Sex workers have long served as canaries in the online coal mine. From being at the forefront of technologies like payment processors for online transactions to confronting censorship like deplatforming and shadowbanning (the act of social media companies blocking a user or their content without informing them), internet porn is a predictor of emerging internet norms. Interestingly, performers I spoke to have no quarrel with the deepfaking itself, only with the unethical application and stealing source material. “It’s fine to see the emergence of a new type of porn production,” says Kate Sinclaire, a Winnipeg-based performer and producer with Ciné Sinclaire, “but the foundation remains the theft of our content.” If the components were fairly sourced, deepfakes could even offer an affordable template for wish fulfillment. Custom videos, seeing yourself in a porn scene, or bringing unconventional desires to life are all within reach. But, as long as piracy runs rampant in the industry and sharing nonconsensual images is normalized outside of it, responsible alternatives to deepfakes are unlikely to thrive.

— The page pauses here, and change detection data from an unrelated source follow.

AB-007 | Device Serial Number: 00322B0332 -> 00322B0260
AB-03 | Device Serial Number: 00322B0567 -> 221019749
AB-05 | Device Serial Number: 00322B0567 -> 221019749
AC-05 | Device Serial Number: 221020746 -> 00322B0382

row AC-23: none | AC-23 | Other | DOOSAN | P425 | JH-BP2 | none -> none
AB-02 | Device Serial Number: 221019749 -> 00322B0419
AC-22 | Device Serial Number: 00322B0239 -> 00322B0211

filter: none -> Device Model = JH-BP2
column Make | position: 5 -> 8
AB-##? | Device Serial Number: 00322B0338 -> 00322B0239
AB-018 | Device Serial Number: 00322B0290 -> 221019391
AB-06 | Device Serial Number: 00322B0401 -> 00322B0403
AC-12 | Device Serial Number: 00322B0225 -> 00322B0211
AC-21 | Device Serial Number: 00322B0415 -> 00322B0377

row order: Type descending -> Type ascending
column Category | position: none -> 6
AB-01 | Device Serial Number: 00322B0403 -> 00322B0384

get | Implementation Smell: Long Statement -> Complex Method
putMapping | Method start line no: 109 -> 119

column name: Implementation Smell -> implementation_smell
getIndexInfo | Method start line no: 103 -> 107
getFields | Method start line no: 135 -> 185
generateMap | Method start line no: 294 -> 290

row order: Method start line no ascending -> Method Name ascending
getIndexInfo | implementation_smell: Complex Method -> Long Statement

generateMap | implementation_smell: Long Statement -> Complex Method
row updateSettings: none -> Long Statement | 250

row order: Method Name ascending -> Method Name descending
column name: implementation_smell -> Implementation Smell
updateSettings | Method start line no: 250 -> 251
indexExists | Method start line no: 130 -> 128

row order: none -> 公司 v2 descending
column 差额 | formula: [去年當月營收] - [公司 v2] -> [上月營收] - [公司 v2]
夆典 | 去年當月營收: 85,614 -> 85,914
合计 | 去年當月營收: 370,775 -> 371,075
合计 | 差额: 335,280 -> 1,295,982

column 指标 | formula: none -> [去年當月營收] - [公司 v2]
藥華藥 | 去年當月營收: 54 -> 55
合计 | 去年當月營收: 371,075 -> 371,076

Deepfakes are a new and powerful genre of digital media. They represent a creative practice with huge potential for satire and fantasy-building as well as the threat of disinformation. But continuing to frame the technology entirely by what we anticipate—political interference—detracts from our ability to engage with the reality of how deepfakes are being harnessed: to harm women, who are harassed by anonymous creators with no regard for consent, and to harm porn workers, who are made even more precarious without adequate legal protections. Emphasizing that deepfakes could target powerful men or promote political disinformation while disregarding what harm they currently cause is not only a failure to protect some of society’s most marginalized workers—it prophesies the way all of our images will be treated by platforms in the near future: as fair for the taking.